Николай Евграфович отошёл от окошка и зашагал по камере. Чёрт возьми, вальдшнепы над тюрьмой! Они летают совсем близко, но остаются недоступными. Да, вальдшнепы недоступны. Недоступны земные радости. Недоступна обычная человеческая жизнь. Недоступны библиотеки, театры. Недоступно искусство. Недоступно счастье быть вместе с любимой. А что тебе доступно? Одна работа? Работа и борьба. Что ж, не так уж мало. Ты борешься, а это дано не каждому. Твой труд уже действует. Его читают, о нём говорят и спорят. Одни главы пошли в Самару, в кружок Владимира Ильича, другие — в Нижний, твоим казанским друзьям, третьи Шестернин увёз в Москву, чтобы познакомить с ними столичную революционную молодёжь. Так что, если и не удаётся тебе издать свою работу, она всё-таки не останется неизвестной и чем-то обогатит русскую марксистскую мысль.
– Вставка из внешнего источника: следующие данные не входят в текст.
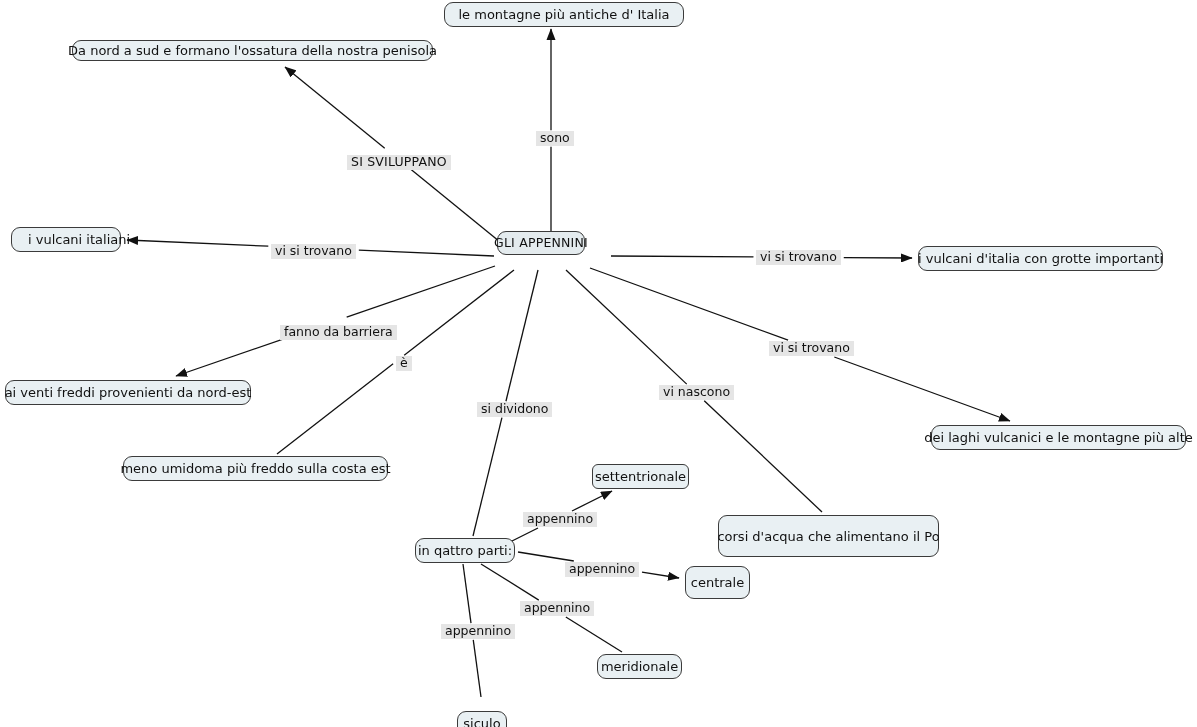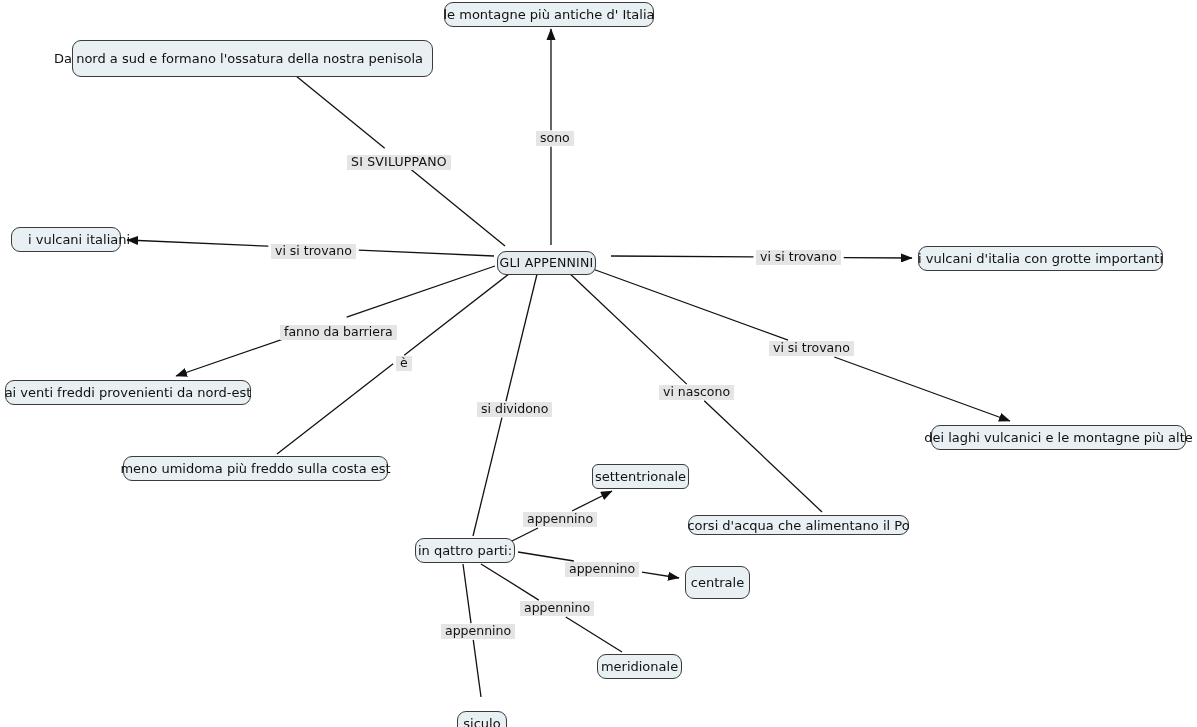"le montagne più antiche d'" div.node { width: 210px -> 240px }
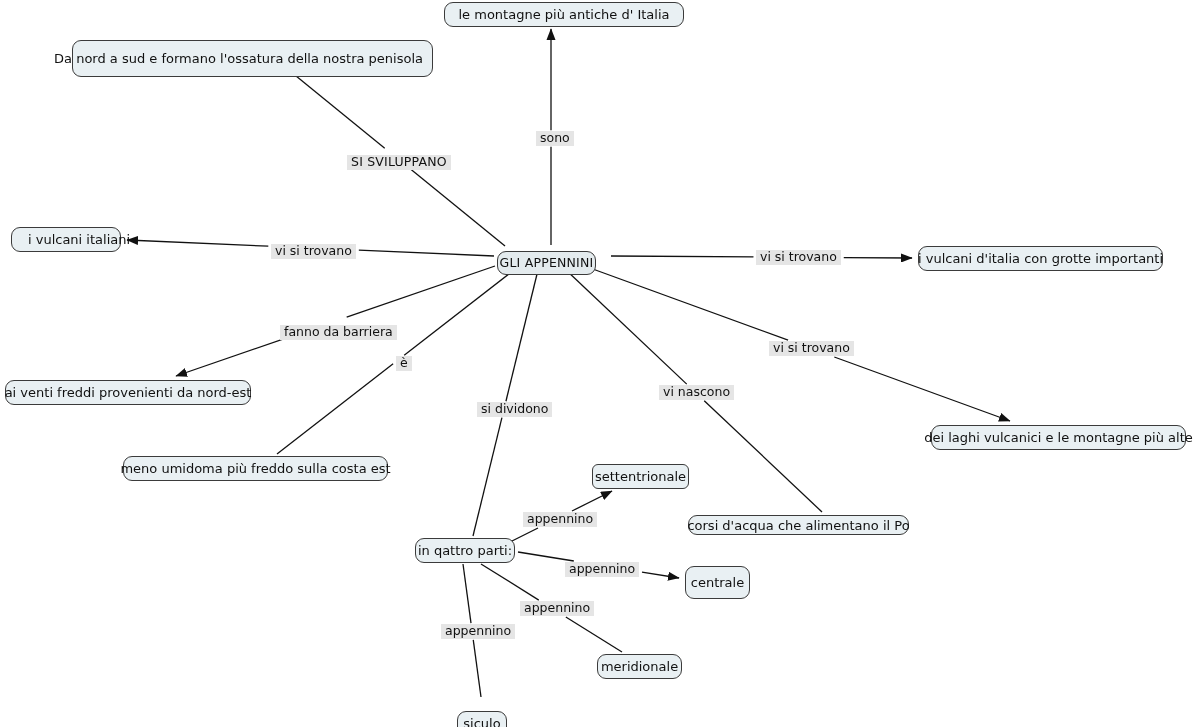"Da nord a sud e" div.node { height: 37px -> 21px; justify-content: flex-end -> none }
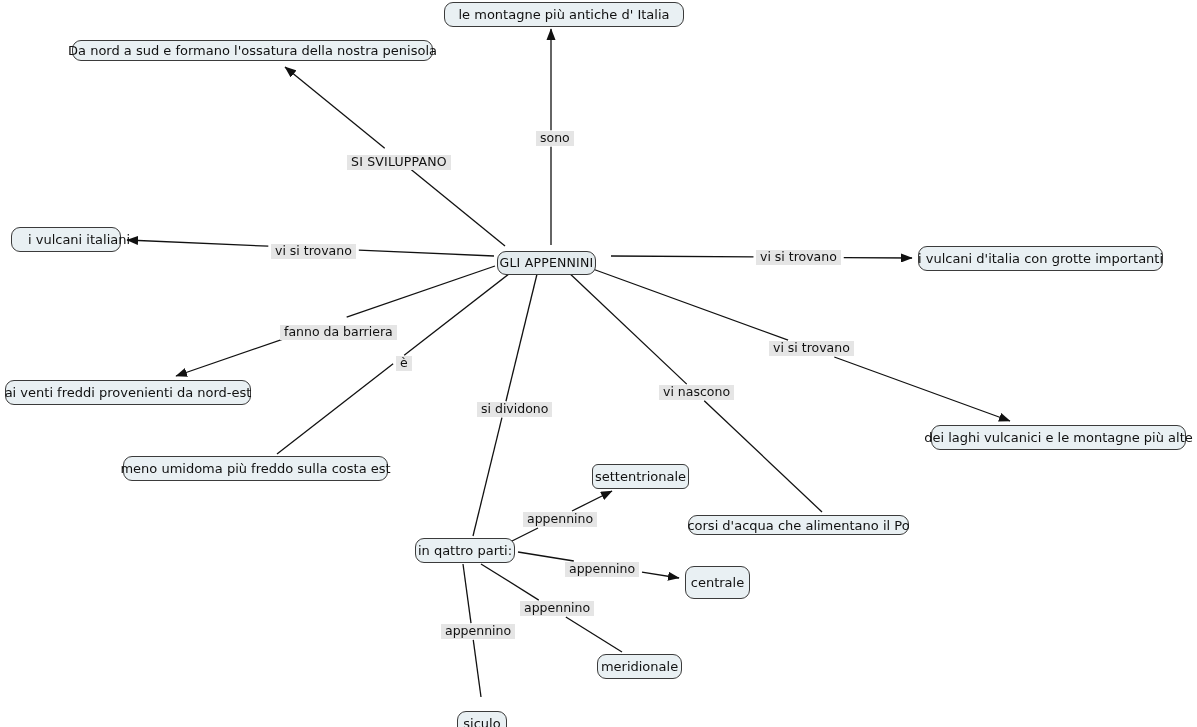"GLI APPENNINI" div.node { top: 251px -> 231px; width: 99px -> 88px }
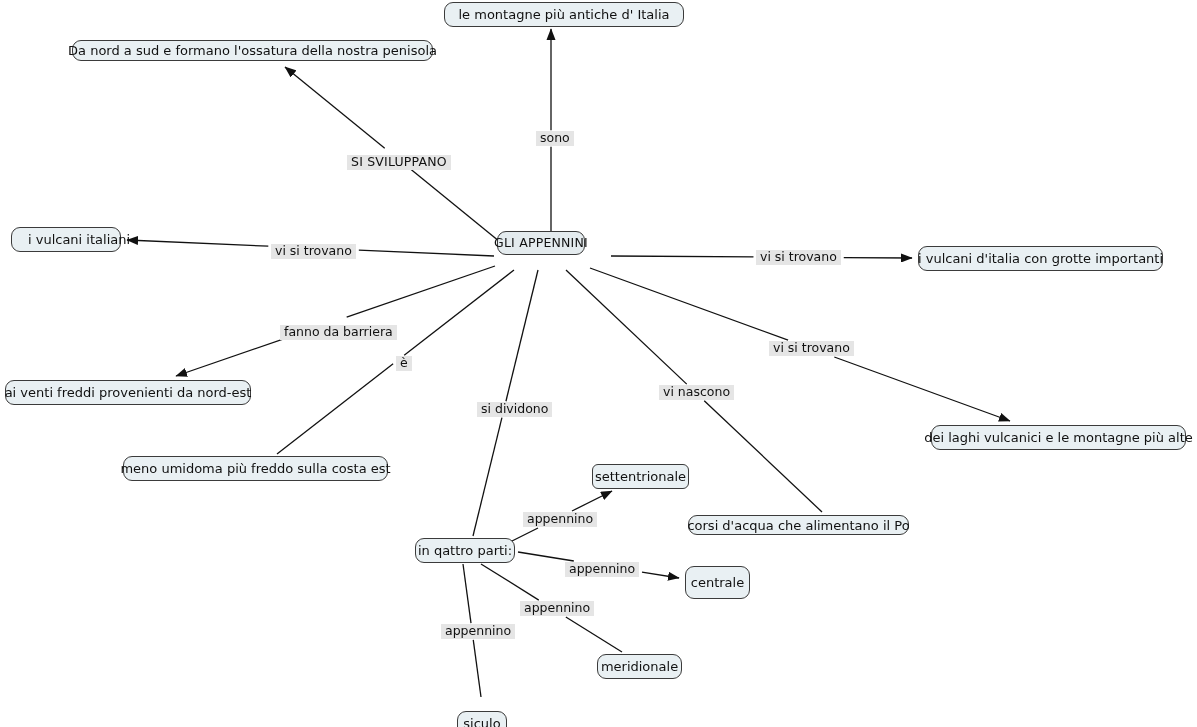"corsi d'acqua che alimentano il" div.node { height: 20px -> 42px; left: 688px -> 718px }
Николай Евграфович, спохватившись, поспешно вынул из кармана часы, нажал на кнопку — резко откинулась чёрная крышка. Было двадцать шесть минут четвёртого. Через четыре минуты должна была выйти Мария Германовна, давно уже переехавшая во Владимир и поселившаяся в Солдатской слободе, против тюрьмы. Николай Евграфович подошёл к окошку, опять ухватился обеими руками за решётку и приподнялся на носки. Вон он, низенький, крепенький домик. До него каких-нибудь сто шагов, а не доберёшься. Доброе наивное жилище. Весёлые, с голубыми рамами, оконца. Простенькие резные наличники. Уютный маленький дворик. Сейчас выйдет Маша. Вот она! Милая, никогда не опаздывает.

Мария Германовна, стройная, издали совсем молодая, в чёрном пальто, в чёрной шляпе, с чёрной лакированной сумкой, сияющей на солнце, отошла на несколько шагов от калитки, остановилась и помахала перчаткой. Николай Евграфович, хотя и знал, что она не видит его, тоже помахал рукой. Маша, опасаясь начальнического глаза, постояла всего десяток секунд. И пошла тихонько к городу. Николай Евграфович кинулся к нарам, достал из-под соломенного тюфяка три приготовленных письма (одно Маше, другое Шестернину, третье Сергиевскому), завернул их в бумагу и постучал в дверь, и в двери открылось смотровое окошечко.